[Difference listings]
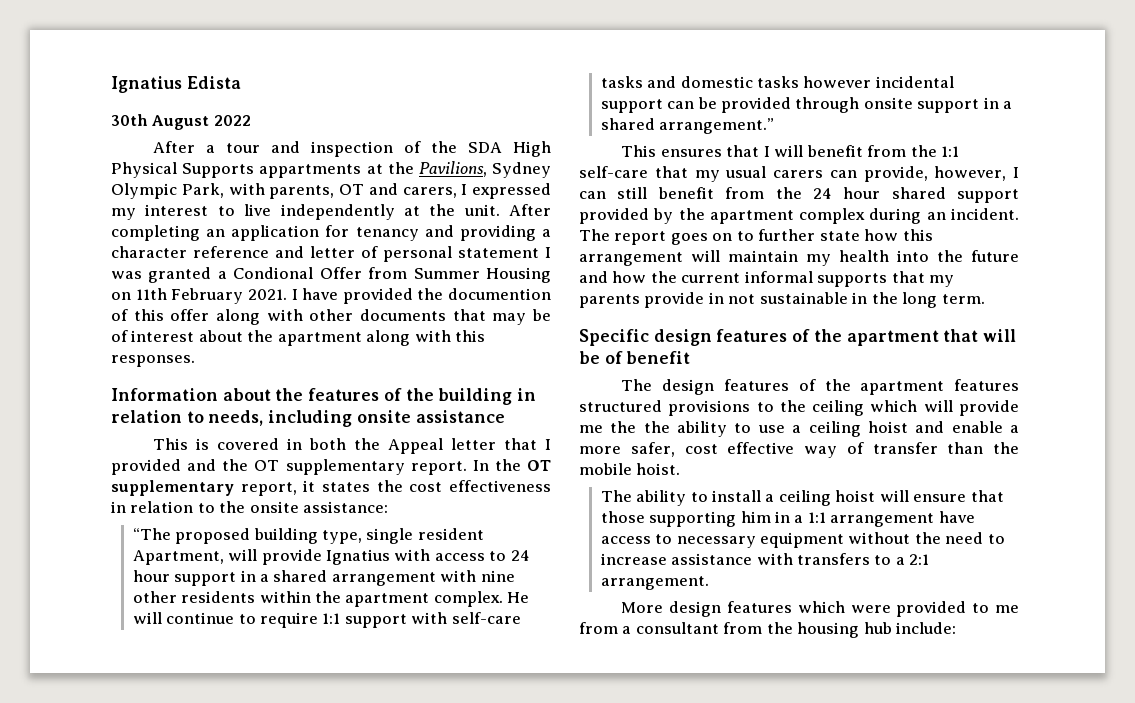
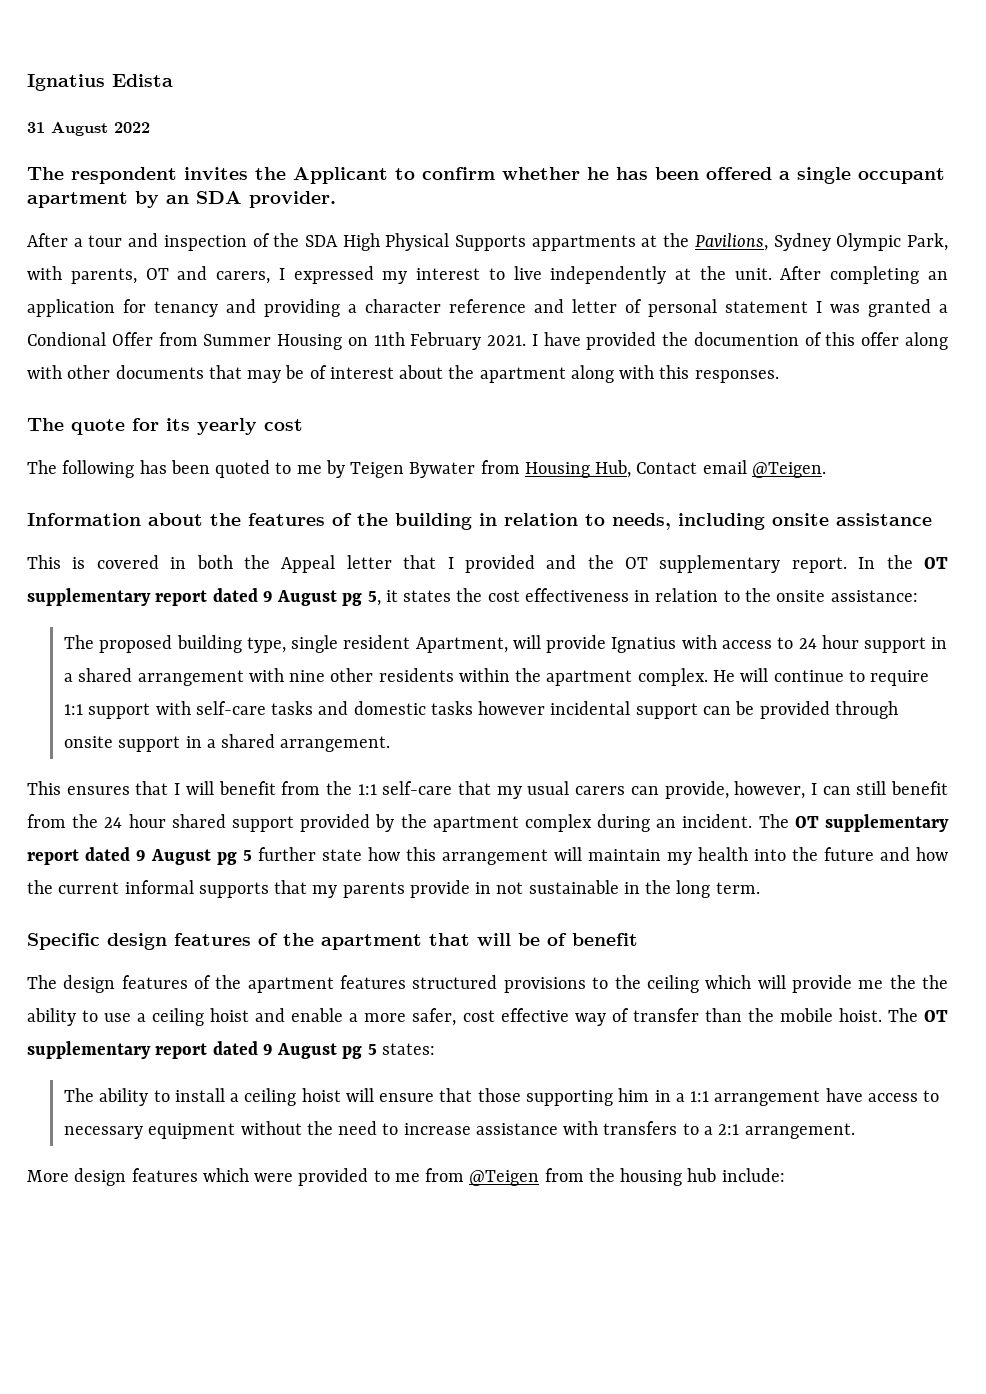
[111,114,148,126] 30th -> [27,122,45,133] 31
(251, 120) none -> [27,167,945,184] [27,191,336,208] // The respondent invites the Applicant to confirm whether he has been offered a single occupant apartment by an SDA provider.
(195, 361) none -> [27,418,303,435] [27,460,826,478] // The quote for its yearly cost // The following has been quoted to me by Teigen Bywater from Housing Hub, Contact email @Teigen.
[240,482,297,496] report, -> [155,588,381,606] report dated 9 August pg 5,
[132,528,171,540] “The -> [64,635,95,649] The
[659,118,775,134] arrangement.” -> [280,736,391,752] arrangement.
[614,231,754,245] report goes on to -> [794,814,949,832] [27,847,252,865] OT supplementary report dated 9 August pg 5
(681, 469) none -> [887,1008,948,1022] [27,1041,435,1059] The OT supplementary report dated 9 August pg 5 states:
[622,622,719,634] a consultant -> [469,1170,540,1186] @Teigen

> Work item
Your reply must consist of one number, the count of lines in the entries that hold "Teigen".

> Task result
2